Entre más pruebas victoriosas pasas cada vez tienes mucho más poder para vivir victorioso, entre más veces dices no al pecado cada vez tienes más poder para decir no al pecado, y estas dos cualidades son las que nos permiten disfrutar de la vida, mientras estamos siendo trasformados para convertirnos en estos reyes y sacerdotes que gobernarán con del Señor Jesucristo.

Si como cristiano no tienes una vida feliz, necesitas ser probado, para que puedas disfrutar de la vida desde ahora.

Sí como cristiano vives en derrota espiritual, no es porque Dios no te haya probado sino porque te estás rajando en las pruebas, y cada vez eres más inconsciente de tu incredulidad y de tu pecado.

Es decir; estás descuidando crecer en salvación… Y por eso vives una vida espiritual de derrota. Recuerda:
Romanos 14:17 porque el reino de Dios no es comida ni bebida, sino justicia, paz y gozo en el Espíritu Santo.

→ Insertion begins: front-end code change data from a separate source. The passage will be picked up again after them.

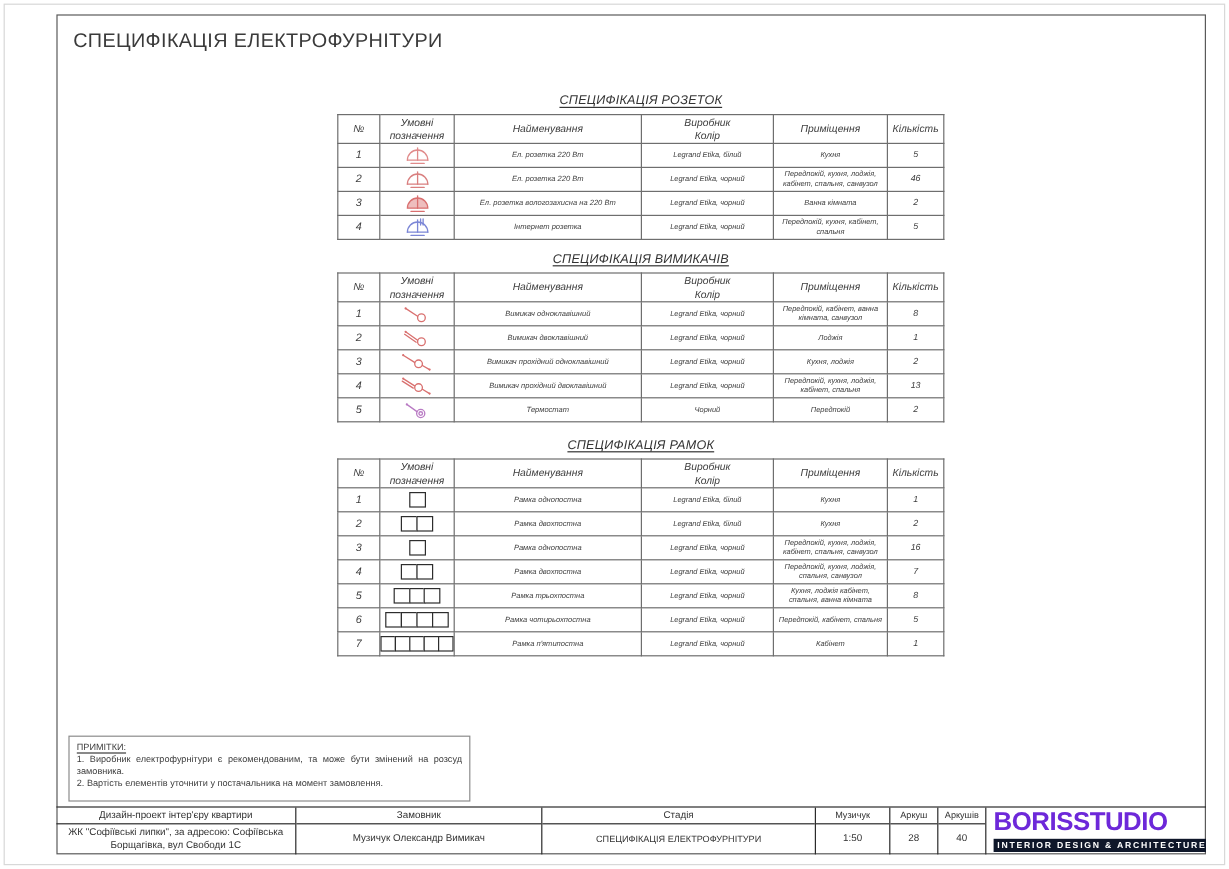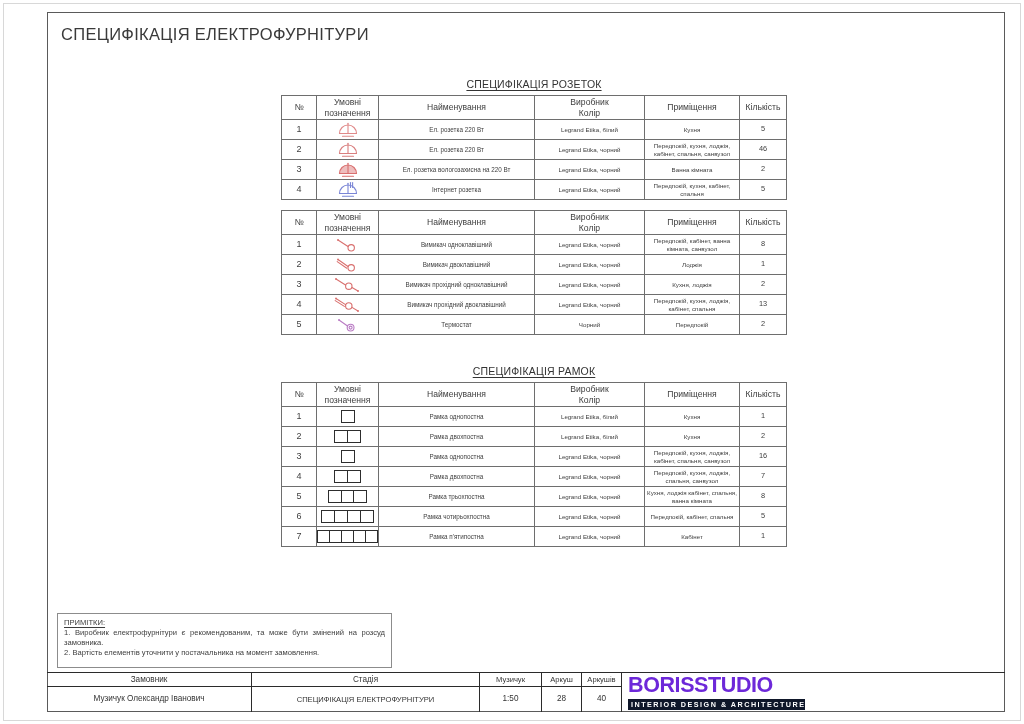--- a/index.html
+++ b/index.html
@@ -33,21 +33,21 @@
   .sheet-title {
     position: absolute;
     left: 61px; top: 25px;
     font-size: 16.5px;
     letter-spacing: .3px;
     color: #3a3a3a;
     white-space: nowrap;
   }
 
   
-  .section { position: absolute; }
+  .section { position: absolute; font-style: italic; }
   .section-title {
     text-align: center;
     font-size: 10.5px;
     color: #333;
     text-decoration: underline;
     text-underline-offset: 2px;
     margin-bottom: 5px;
     letter-spacing: .2px;
     white-space: nowrap;
   }
@@ -272,20 +272,21 @@
             </td>
             <td class="nm">Інтернет розетка</td>
             <td>Legrand Etika, чорний</td>
             <td>Передпокій, кухня, кабінет, спальня</td>
             <td class="qty">5</td>
           </tr>
         </tbody>
       </table>
     </div>
   <div class="section" id="sec-switches" style="left:281px; top:210px;">
+      <div class="section-title">СПЕЦИФІКАЦІЯ ВИМИКАЧІВ</div>
       <table class="spec">
         <thead>
           <tr>
             <th class="col-no">№</th>
             <th class="col-sym th-two"><span>Умовні</span><br><span>позначення</span></th>
             <th class="col-name">Найменування</th>
             <th class="col-maker th-two"><span>Виробник</span><br><span>Колір</span></th>
             <th class="col-room">Приміщення</th>
             <th class="col-qty">Кількість</th>
           </tr>
@@ -494,23 +495,27 @@
       </table>
     </div>
 
   <div class="notes">
     <div class="notes-head">ПРИМІТКИ:</div>
     <div class="notes-line">1. Виробник електрофурнітури є рекомендованим, та може бути змінений на розсуд замовника.</div>
     <div class="notes-line">2. Вартість елементів уточнити у постачальника на момент замовлення.</div>
   </div>
 
   <div class="titleblock">
+    <div class="tb-cell tb-proj">
+      <div class="tb-head">Дизайн-проект інтер'єру квартири</div>
+      <div class="tb-body">ЖК "Софіївські липки", за адресою: Софіївська Борщагівка, вул Свободи 1С</div>
+    </div>
     <div class="tb-cell tb-client">
       <div class="tb-head">Замовник</div>
-      <div class="tb-body">Музичук Олександр Іванович</div>
+      <div class="tb-body">Музичук Олександр Вимикач</div>
     </div>
     <div class="tb-cell tb-stage">
       <div class="tb-head">Стадія</div>
       <div class="tb-body">СПЕЦИФІКАЦІЯ ЕЛЕКТРОФУРНІТУРИ</div>
     </div>
     <div class="tb-cell tb-scale">
       <div class="tb-head">Музичук</div>
       <div class="tb-body">1:50</div>
     </div>
     <div class="tb-cell tb-sheet">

La vida cristiana no depende de la cantidad de cosas que tengamos, o que deseemos tener, pues lo que destruye nuestra vida espiritual es el amor al mundo, y por eso ya hablamos de la urgente necesidad de confiar en la provisión de Dios y de aprender contentamiento, porque Dios siempre nos dará lo necesario para poder hacer su voluntad, no sólo respecto de las cosas materiales sino también nos dará siempre lo necesario espiritualmente para pasar la tentación, y poder así vivir la auténtica vida cristiana haciendo su voluntad, disfrutando de la paz y el gozo que él nos da.